Artificial Intelligence, or AI, is all over the news these days. Understandably so. Content generated by computer learning, whether that is images or text, have taken the world by storm. Seemingly overnight, we have been confronted by just how real AI’s power is and a clock, ticking down to when all of us clunky human beings have become irrelevant. It leaves me wondering what a ghostwriter can do that AI generated writing cannot.
I’ve taken a few spins on Chat GPT, the text creation platform, offering bot generated text. As had been promised, within a matter of a few seconds, the bot churned out long-form texts, each thousands of words long. The results the first time were interesting. The next couple of times, after trying new and old prompts, provided me with a great deal of food for thought.
On one hand, I was impressed with how well the bots took my instructions. In some ways it was staggering how the computer could replicate style, as in, write a short story about a dog and an old man in the style of HP Lovecraft. On another level I was scared, feeling like this development would spell the bitter end of… well, everything. Ultimately, with a sober eye on the whole phenomena, I ended up feeling a lot of things at once. Most of all, I have to say, I’m at peace.
Let me tell you a little about why.

What A Ghostwriter Can Do That AI Generated Writing Cannot: The Joy Of Imperfections
All is not lost when it comes to AI generated text. At least I don’t think so. While AI content generation is getting stronger and stronger (according to some reports, improving it’s capabilities by the second) becoming better able to replicate human creation, there still exists a long way before it can create the kind of content humans want to read.
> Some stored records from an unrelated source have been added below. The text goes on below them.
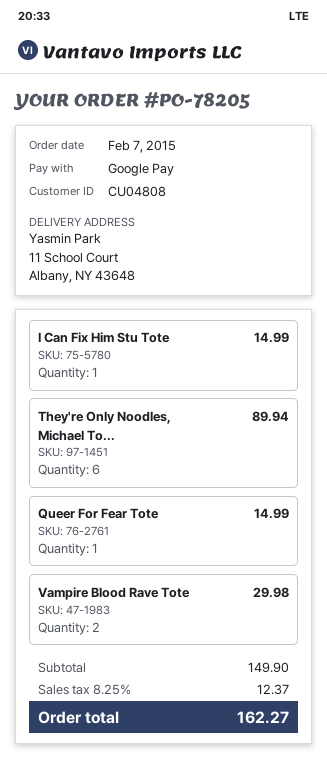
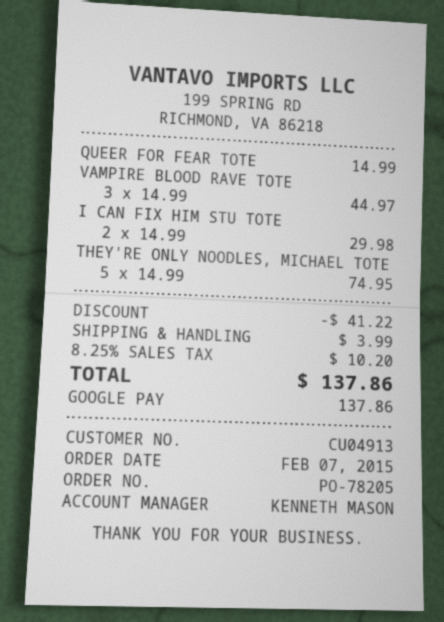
customer number: CU04808 -> CU04913
I Can Fix Him Stu Tote: 1 for 14.99 -> 2 for 29.98
They're Only Noodles, Michael To...: 6 for 89.94 -> 5 for 74.95
Vampire Blood Rave Tote: 2 for 29.98 -> 3 for 44.97
discount: none -> 41.22
shipping: none -> 3.99
tax: 8.25% = 12.37 -> 8.25% = 10.20
total: 162.27 -> 137.86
That is the end objective to everything we as writers do, right? We seek to write books and stories that readers and audiences want to read and experience.
This, I think, is the key going forward. Whether we like it or not, we as human beings take comfort in the imperfections that come with being, well, human. Stories created even by the best writers, whether fiction, non-fiction or memoir, are not perfect creations. Authors tend to make choices with their plots, storytelling, or characters that readers don’t like. They argue the merits of one book over another because those books, for better or worse, feature imperfections.
Is that what a ghostwriter can do that AI generated writing cannot? Offer glorious, one of a kind, imperfections?
Well, yes, kind of.
Have you ever received a robocall? You know the aggravating intrusion that I’m talking about. These are the calls that come from strange numbers, usually about student loans or burial plans or some other completely irrelevant topic. The voice on the robot call sounds human. It’s not, though, an identification that we make almost instantly. Even if the replicating voice could ever recreate the perfect tone, or quality, of a human being, it’s just perfect. No stutters or pauses. Nothing that connects to your experience of being alive.
This is a little like what AI writing feels like. At least to me. It feels perfectly constructed text, empty of any feeling or soul, which for me are necessary.
Here is what a ghostwriter can do that AI generated writing cannot: they can use their experience as a human being to connect to you, the reader’s, experience.
Is that enough though? I don’t know for certain. I do believe, however, that the gaps I just described are enough to allow the human experience to continue shining through.

The Human Touch On Human Experience
If you’ve spent any time on my site you know I ghostwrite a lot of things. Mostly memoirs though. Generally speaking, my clientele are ordinary people who have lived extraordinary lives. They hire me to help tell their unique story.
What goes into a “human story”?
A human story contains triumphs and tragedies. We talk about times of laughter and tears. I strive to find those unique moments in their lives with unexpected meaning and also, when appropriate, those where all hope was shattered.
I get those stories by interviewing my clients. We sit down and, whether in person or over the phone, work together to tell a compelling, human-focused story.
I am able to create those stories, helping my clients reach their desired audience, because I have experienced triumph and tragedy. I laugh and cry. Whenever I can, I pause long enough to find those special moments in my life. It’s my experience as a human being that makes me uniquely qualified to help tell these human stories.
Can an AI do that? Not now. Not yet.
We consume art because we as human beings seek deeper connections to our own human experience. We want to share what it means to walk around in imperfect skin. Even in science fiction stories about the power and reach of artificial intelligence, where the marvels of robot learning stand out as the main point of interest, our connection to the story comes in how human they are.
We crave a story where the impersonal, the robot, becomes personal. Why? Because, for each of us, it’s an ongoing, fundamental message. Each one of us becomes more human every day.
The reality on AI is that we don’t know where it is going. The journey has only just begun. We cannot know what comes next, not at this juncture. For at least the foreseeable future, what a ghostwriter can do that AI generated writing cannot is connect to other human beings on a human level. Whether that’s writer to client, or writer to reader, it’s the same thing.